Venue MSG-024/025, Bernal Institute.

ABSTRACT


This talk will address challenging aspects of scientific computing and computational modelling in materials science. These are particularly the reproducibility and reusability of the models and data, and the usability and productivity of state-of-the-art tools, such as workflow management systems. An overview will be provided of two exemplary applications with some results: (1) multiscale modelling of charge transport in organic semiconductors and (2) virtual screening of catalysts for oxygen reduction and evolution reactions. Dr Kondov will propose generative and model-driven alternative approaches and recently developed tools to tackle the mentioned issues more effectively.
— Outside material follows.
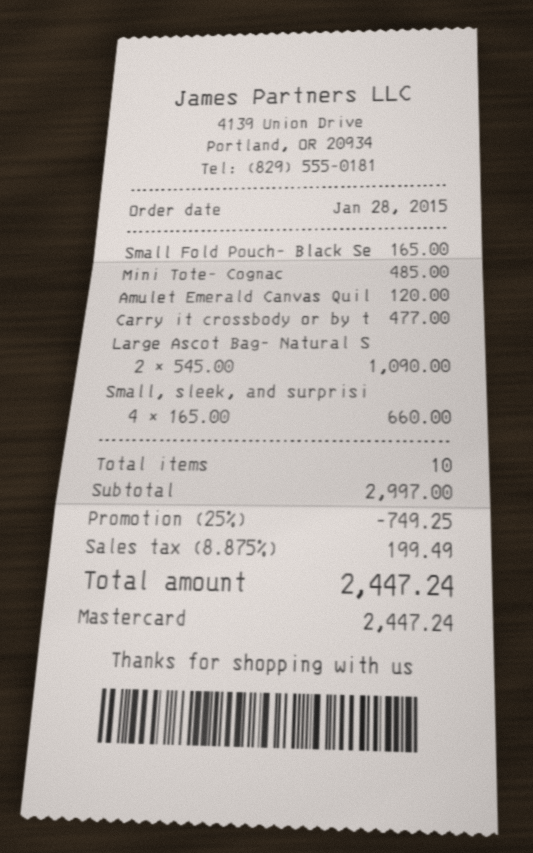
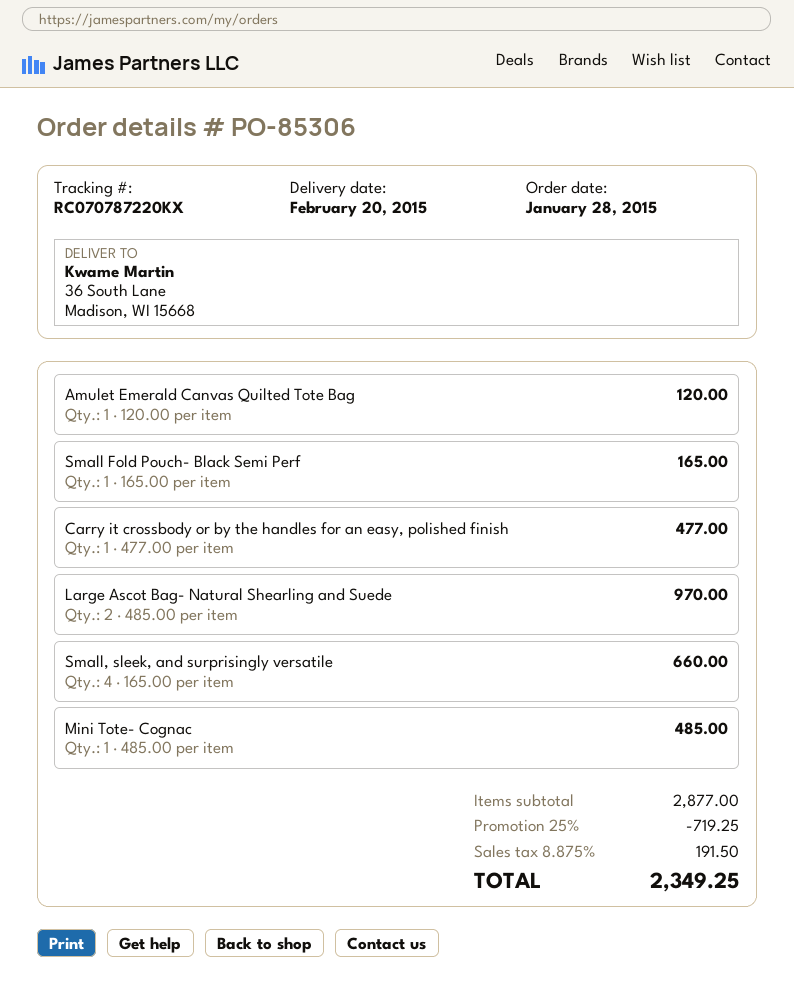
Large Ascot Bag- Natural S: 2 x 545.00 = 1090.00 -> 2 x 485.00 = 970.00
subtotal: 2997.00 -> 2877.00
discount: 25% = 749.25 -> 25% = 719.25
tax: 8.875% = 199.49 -> 8.875% = 191.50
total: 2447.24 -> 2349.25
For these two applications, he will show how to use the domain-specific language TextM to write models from scratch and to reuse models and data from previous simulation steps.


ABOUT THE PRESENTER


Ivan Kondov studied chemistry at the Sofia University where he obtained a master’s degree in theoretical chemistry and chemical physics in 1996. After a period of three years at the Bulgarian Academy of Sciences, he went to the Chemnitz University of Technology, Germany. There he received a PhD degree in theoretical physics in 2003 with a thesis on numerical schemes for solving quantum master equations describing charge and exciton transfer. As postdoc at the Technical University of Munich, he worked on simulating electron transfer processes at dye-semiconductor interfaces. In 2006 he moved to the Scientific Computing Center (SCC) at Karlsruhe Institute of Technology where since 2010, he has been the leader of the Simulation Laboratory NanoMicro, since 2015 the deputy head of the department Scientific Computing and Mathematics and since 2021 the spokesperson of SDL Materials Science. His current research includes multiscale modelling and high-throughput screening simulations using high performance computing and scientific workflows, modelling of tightly coupled multiscale systems, employing the concepts of model-driven engineering and service-oriented architecture in computational materials science.